Up to and including the line that holds "2018Q4 | roicIncrease: 0.0033 -> 0.0043", print the data exactly from its first line; do not print the pictures.

[Change listing data]
Content starts
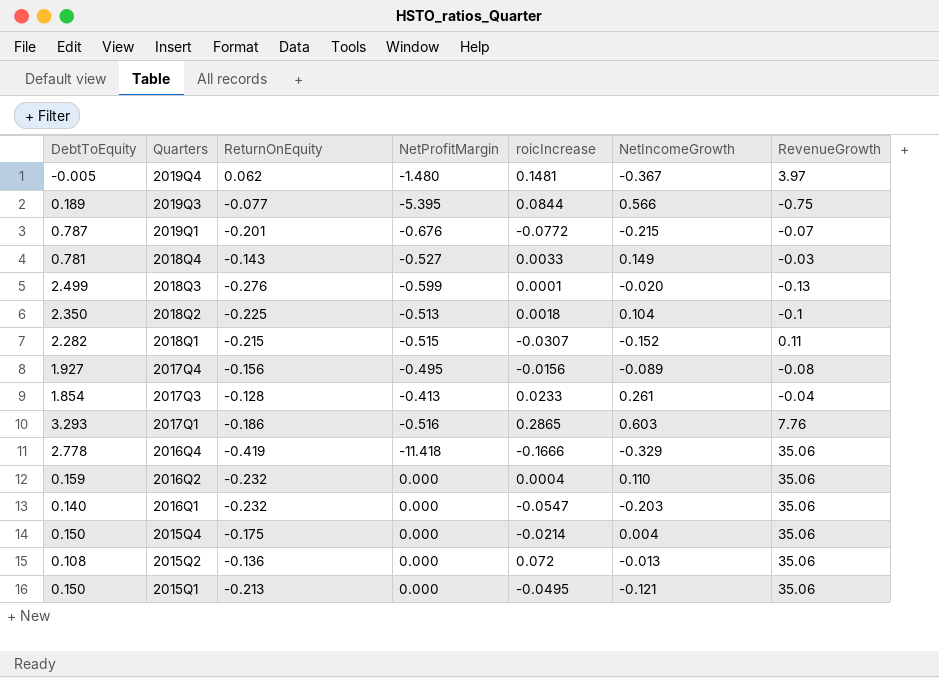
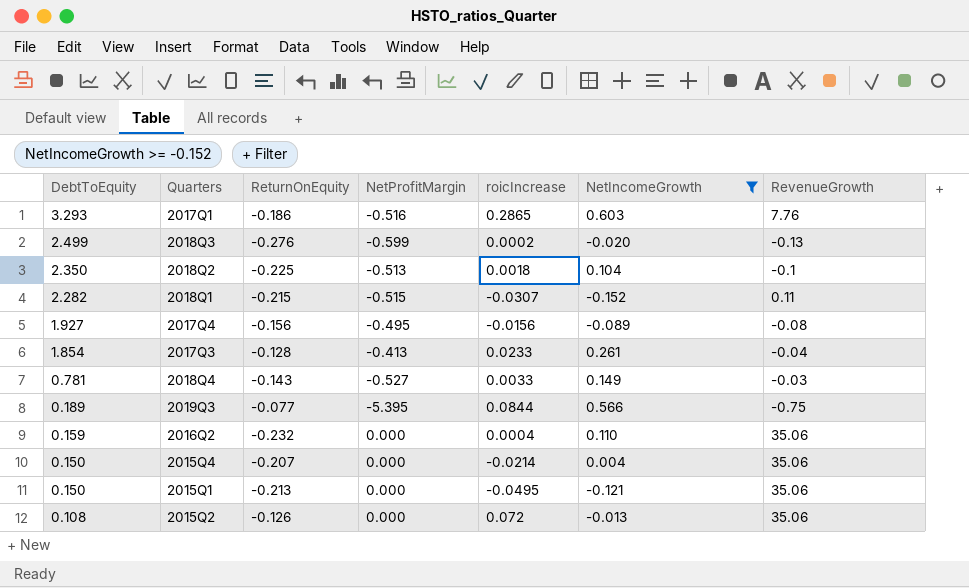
filter: none -> NetIncomeGrowth >= -0.152
row order: Quarters descending -> DebtToEquity descending
2018Q3 | roicIncrease: 0.0001 -> 0.0002
2015Q4 | ReturnOnEquity: -0.175 -> -0.207
2015Q2 | ReturnOnEquity: -0.136 -> -0.126

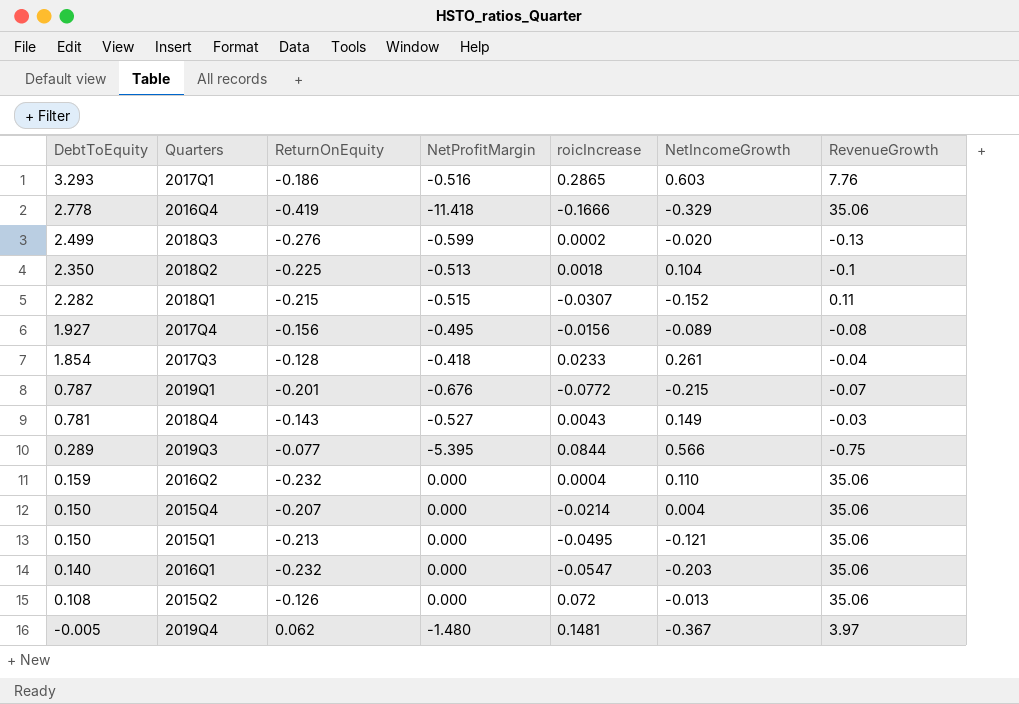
filter: NetIncomeGrowth >= -0.152 -> none
2017Q3 | NetProfitMargin: -0.413 -> -0.418
2018Q4 | roicIncrease: 0.0033 -> 0.0043
2019Q3 | DebtToEquity: 0.189 -> 0.289

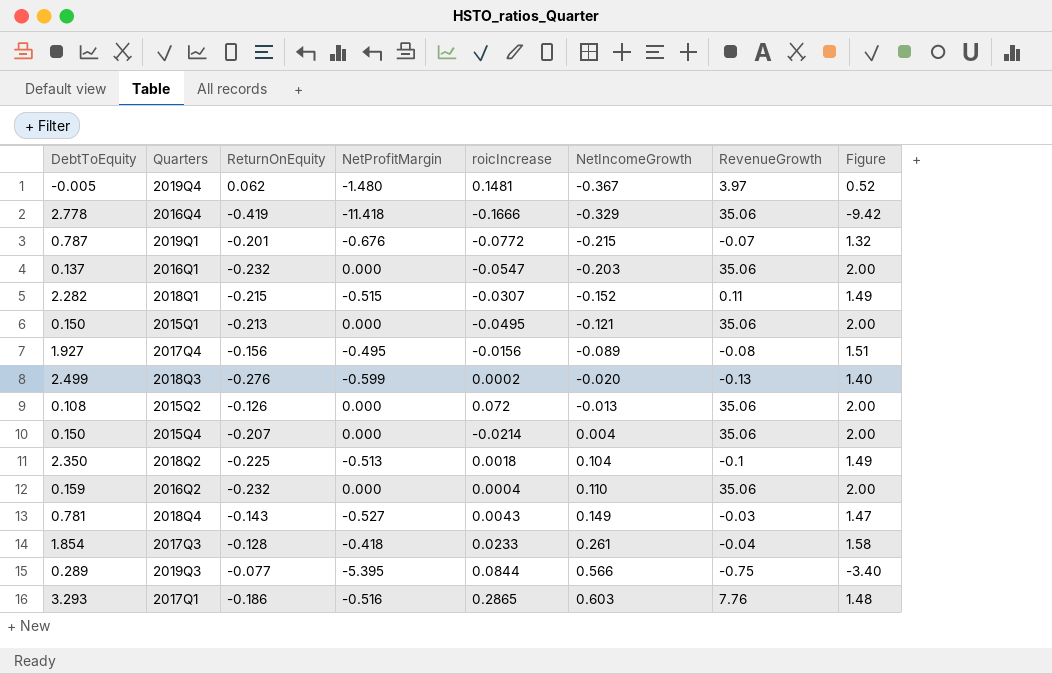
row order: DebtToEquity descending -> NetIncomeGrowth ascending
column Figure | formula: none -> [NetProfitMargin] + 2
2016Q1 | DebtToEquity: 0.140 -> 0.137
Content ends
→ **TASK SOLUTION**
filter: none -> NetIncomeGrowth >= -0.152
row order: Quarters descending -> DebtToEquity descending
2018Q3 | roicIncrease: 0.0001 -> 0.0002
2015Q4 | ReturnOnEquity: -0.175 -> -0.207
2015Q2 | ReturnOnEquity: -0.136 -> -0.126

filter: NetIncomeGrowth >= -0.152 -> none
2017Q3 | NetProfitMargin: -0.413 -> -0.418
2018Q4 | roicIncrease: 0.0033 -> 0.0043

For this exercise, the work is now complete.